Essa mudança tem como consequência a estabilização da procura, uma redução relativa da especulação por parte de investidores de varejo e o fortalecimento de uma nova arquitetura de mercado que privilegia armazenagem profissional e a eficiência operacional.

Em 2025, apesar de o bitcoin manter sua relevância, seu comportamento mostrou menor volatilidade comparado a ciclos anteriores. Sua volatilidade nos últimos 90 dias ficou em faixas semelhantes às de ações tecnológicas de rápido crescimento, evidenciando sua crescente integração com mercados tradicionais de risco.

O antigo padrão de ciclos quadrienais, relacionado aos eventos de halving, perdeu força para outras dinâmicas que atualmente determinam o preço do bitcoin. Enquanto a influência dos mineradores diminuiu, investidores institucionais com estratégia de longo prazo passaram a ter papel mais determinante na definição do mercado.

Empresas públicas, fundos e tesourarias corporativas ampliaram sua exposição a criptomoedas, alterando o perfil de demanda para esses ativos.

Ethereum e tokenização de ativos

A Ethereum consolidou-se como a camada principal para liquidação institucional. As melhorias trazidas pela atualização Pectra, em 2025, elevaram a escalabilidade, a usabilidade e a eficiência do staking, preparando o Ethereum para atender às demandas institucionais.

Além disso, o crescimento dos ativos do mundo real (RWAs) tokenizados na rede Ethereum foi acelerado, incluindo títulos, fundos e tesourarias, totalizando US$ 12,7 bilhões e dominando 52% do mercado nessa área. Tal tokenização permite que ativos reais sejam representados digitalmente em blockchain, facilitando transferências e gestão de forma rápida e segura, beneficiando negociações e operações financeiras com respaldo legal.

Stablecoins e o papel da América Latina

Outro vetor importante é o aumento na tokenização de moedas estáveis, com a expectativa de que o mercado de stablecoins alcance uma capitalização de cerca de US$ 1,2 trilhão até o fim de 2028. Em 2025, o volume de transações passou de US$ 47,6 trilhões, mais que o dobro do registrado em 2024.

Stablecoins, que originalmente eram usadas principalmente em operações de criptomoedas, hoje também são integradas a sistemas de pagamentos, remessas internacionais, gestão de folhas de pagamento e plataformas creditícias.
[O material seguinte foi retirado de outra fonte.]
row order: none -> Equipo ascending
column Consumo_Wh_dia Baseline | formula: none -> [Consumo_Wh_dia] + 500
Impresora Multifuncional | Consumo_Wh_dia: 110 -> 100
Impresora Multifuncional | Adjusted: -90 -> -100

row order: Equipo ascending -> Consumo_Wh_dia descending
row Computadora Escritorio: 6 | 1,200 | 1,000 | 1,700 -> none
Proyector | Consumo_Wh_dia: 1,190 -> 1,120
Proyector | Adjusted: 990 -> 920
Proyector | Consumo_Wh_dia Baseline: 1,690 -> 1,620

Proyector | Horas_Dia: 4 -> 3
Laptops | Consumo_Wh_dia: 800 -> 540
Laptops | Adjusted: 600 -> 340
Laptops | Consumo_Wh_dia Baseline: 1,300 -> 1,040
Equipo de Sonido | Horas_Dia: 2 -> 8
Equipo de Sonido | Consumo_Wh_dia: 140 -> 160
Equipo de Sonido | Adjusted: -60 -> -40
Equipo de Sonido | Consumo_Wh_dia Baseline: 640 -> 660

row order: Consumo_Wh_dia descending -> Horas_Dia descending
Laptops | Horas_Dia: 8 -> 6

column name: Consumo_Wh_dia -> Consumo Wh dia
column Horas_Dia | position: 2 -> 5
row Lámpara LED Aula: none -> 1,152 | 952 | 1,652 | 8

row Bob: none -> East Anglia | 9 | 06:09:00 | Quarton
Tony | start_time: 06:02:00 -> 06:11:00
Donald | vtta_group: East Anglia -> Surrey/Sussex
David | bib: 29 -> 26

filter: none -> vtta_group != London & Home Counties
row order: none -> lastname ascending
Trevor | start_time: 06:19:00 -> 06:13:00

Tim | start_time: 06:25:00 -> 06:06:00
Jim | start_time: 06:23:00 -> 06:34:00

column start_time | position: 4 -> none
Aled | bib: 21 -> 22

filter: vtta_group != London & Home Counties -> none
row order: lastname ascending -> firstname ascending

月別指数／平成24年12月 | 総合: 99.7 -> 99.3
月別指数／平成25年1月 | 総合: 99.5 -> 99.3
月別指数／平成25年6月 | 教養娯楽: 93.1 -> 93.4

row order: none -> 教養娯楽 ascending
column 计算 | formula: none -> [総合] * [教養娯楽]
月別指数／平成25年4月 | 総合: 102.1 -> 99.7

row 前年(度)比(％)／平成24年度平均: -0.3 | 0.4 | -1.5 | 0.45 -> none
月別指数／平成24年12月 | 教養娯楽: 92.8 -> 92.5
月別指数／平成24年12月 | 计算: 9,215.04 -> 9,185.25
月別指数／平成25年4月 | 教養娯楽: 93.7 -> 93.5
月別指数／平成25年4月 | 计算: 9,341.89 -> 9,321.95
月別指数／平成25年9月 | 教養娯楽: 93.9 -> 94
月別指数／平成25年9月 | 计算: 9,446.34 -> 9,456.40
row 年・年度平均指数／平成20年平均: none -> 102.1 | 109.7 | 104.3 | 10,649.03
Seu valor reside na capacidade de transferir recursos de forma eficaz, com baixo custo e sem fronteiras, tornando-se parte fundamental das finanças descentralizadas (DeFi) e dos fluxos financeiros institucionais.

O relatório da Coinbase ressalta que a América Latina desempenha papel central nesse processo, com um crescimento de 63% na adoção das criptomoedas em 2025, estimulado por pressões macroeconômicas, avanços regulatórios e digitalização financeira.

No Brasil, destaca-se a existência de uma estrutura consolidada para provedores de ativos virtuais, a atuação ativa do Banco Central e o início de operações cripto por grandes instituições financeiras. Novas regras para o uso de stablecoins no mercado cambial brasileiro estão previstas para começar a vigorar em fevereiro de 2026.

Na Argentina, o governo de Javier Milei implantou uma série de reformas regulatórias rigorosas em 2025, que impõem registro obrigatório, requisitos de capital e normas de segurança cibernética para provedores de ativos virtuais. Já no México, a postura permanece mais cautelosa, limitando a participação das instituições financeiras, mas sem proibir de forma explícita outros atores do setor.

Embora as stablecoins atreladas ao dólar ainda dominem, o crescimento dessas moedas digitais também dá origem a alternativas baseadas em outras moedas soberanas e cestas de ativos, ampliando as opções para os usuários e mercados.